En esa locura constructiva, en esa olimpiada del mal gusto, en esa orgía del despilfarro se llenó España de auditorios y palacios de justicia inacabados, autovías inútiles, puentes de dudosa utilidad y belleza y edificios modernísimos en los centros históricos con los que alcaldes, presidentes y arquitectos pretendían dejar huella más allá de sus vidas. La arquitectura, el urbanismo había dejado de ser democrático para volver de nuevo al franquismo.
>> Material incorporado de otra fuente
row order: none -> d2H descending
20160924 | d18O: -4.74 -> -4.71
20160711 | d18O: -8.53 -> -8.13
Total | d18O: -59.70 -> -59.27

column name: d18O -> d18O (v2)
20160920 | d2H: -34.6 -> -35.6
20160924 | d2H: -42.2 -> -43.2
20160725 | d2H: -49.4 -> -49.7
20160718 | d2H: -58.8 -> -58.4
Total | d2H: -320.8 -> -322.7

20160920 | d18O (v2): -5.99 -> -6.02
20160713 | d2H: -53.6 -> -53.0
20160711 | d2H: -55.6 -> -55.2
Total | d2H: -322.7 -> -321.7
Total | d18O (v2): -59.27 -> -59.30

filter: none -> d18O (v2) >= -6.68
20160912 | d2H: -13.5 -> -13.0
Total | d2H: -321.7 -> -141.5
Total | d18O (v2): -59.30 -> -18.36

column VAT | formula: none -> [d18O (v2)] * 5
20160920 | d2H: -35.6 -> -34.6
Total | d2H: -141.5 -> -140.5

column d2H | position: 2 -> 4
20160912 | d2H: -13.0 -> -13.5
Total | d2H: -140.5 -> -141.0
No se diseñaba una calle para hacerla hermosa, aprovechable, propicia al paseo y al disfrute después de haber estudiado a los clásicos, de haber visitado las ciudades más armoniosas, no, se diseñaba para que promotor y constructor sacasen el máximo rendimiento al metro cuadrado, para saltarse las reglas de los planes urbanísticos, para, en una palabra, enriquecer a los implicados mucho más de lo lícito, dejando para aceras, zonas verdes y equipamientos mucho menos de lo necesario.
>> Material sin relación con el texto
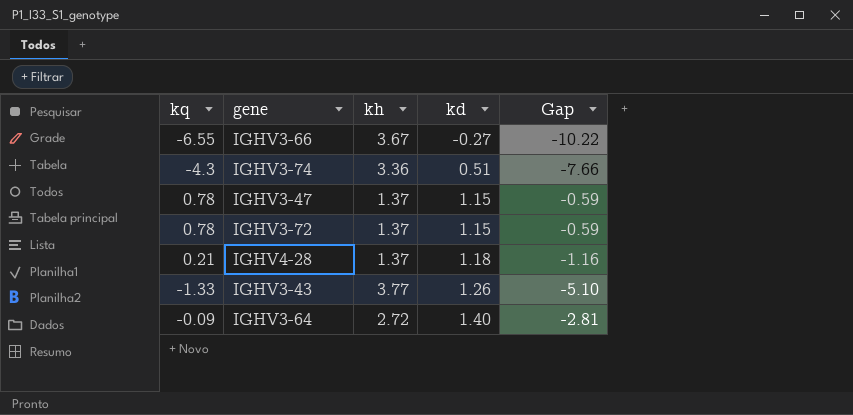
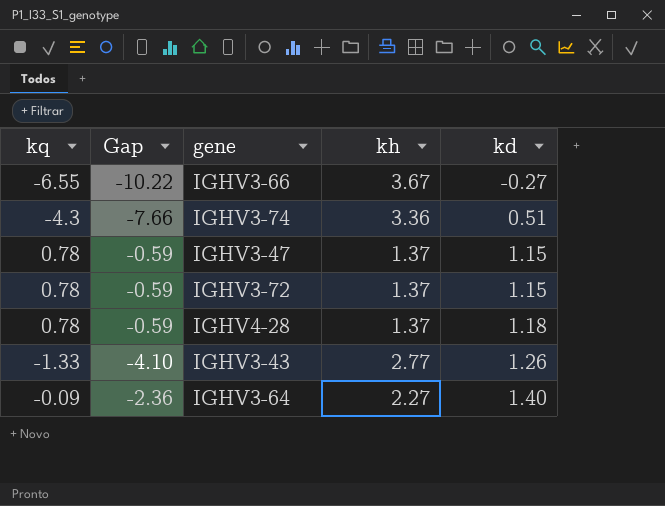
column Gap | position: 5 -> 2
IGHV4-28 | kq: 0.21 -> 0.78
IGHV4-28 | Gap: -1.16 -> -0.59
IGHV3-43 | Gap: -5.10 -> -4.10
IGHV3-43 | kh: 3.77 -> 2.77
IGHV3-64 | Gap: -2.81 -> -2.36
IGHV3-64 | kh: 2.72 -> 2.27

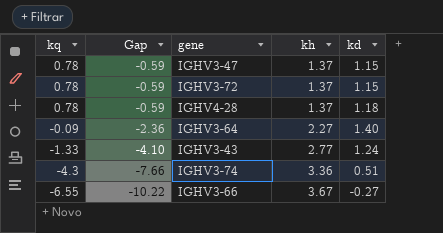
row order: kd ascending -> kq descending
IGHV3-43 | kd: 1.26 -> 1.24

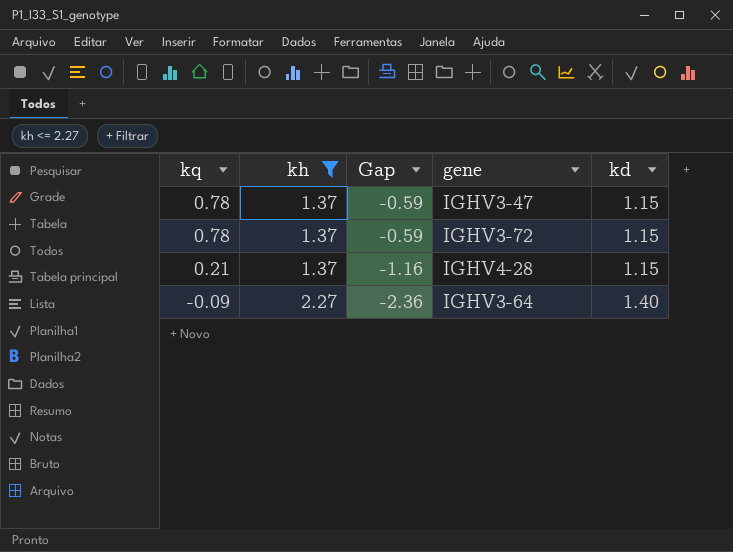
filter: none -> kh <= 2.27
column kh | position: 4 -> 2
IGHV4-28 | kq: 0.78 -> 0.21
IGHV4-28 | Gap: -0.59 -> -1.16
IGHV4-28 | kd: 1.18 -> 1.15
Otra de las tendencias del urbanismo canalla con que nos hemos dotado afecta a la exigua construcción de zonas verdes. Como ahora nuestros técnicos y administradores han viajado por el orbe y sienten una gran admiración por todo lo que han visto en Reino Unido, piensan que España es igual que Escocia y cuando diseñan un parque dejan amplísimas zonas de praderas al sol y luego, en un extremo colocan diez o doce árboles apiñados para los amantes de la sombra. En uno de los países que más está sufriendo el cambio climático, con más de seis meses de calor intenso, de sol impenitente, nuestros urbanistas, nuestros ediles, piensan que lo mejor es que nos dé el sol, que nos jodamos al sol. Da igual que en buena parte de las ciudades de Europa se estén sustituyendo autovías urbanas por grandes alamedas, que se llenen las calles de árboles para intentar atenuar los efectos de la contaminación y de los rayos del sol, da lo mismo que estén sustituyendo asfalto y cemento por tierra y plantas, aquí lo importante es el hormigón y el alquitrán, cambiar el pavimento de las principales calles y plazas cada cuatro o cinco años para dejarlas cada vez más feas e inhabitables y plantar palmeras washingtonias, verdaderas escobas aéreas, en los pueblos y ciudades de costa para emular a Miami, paradigma del urbanismo español. Se trata de gastar en lo que no hace falta, con ausencia total de criterios estéticos aceptables, con la mirada puesta en la rentabilidad electoral que dan las obras y un supuesto patriotismo local que no es tal desde el momento en que no se sabe distinguir lo hermoso, lo bello, lo agradable de lo desagradable y antiestético.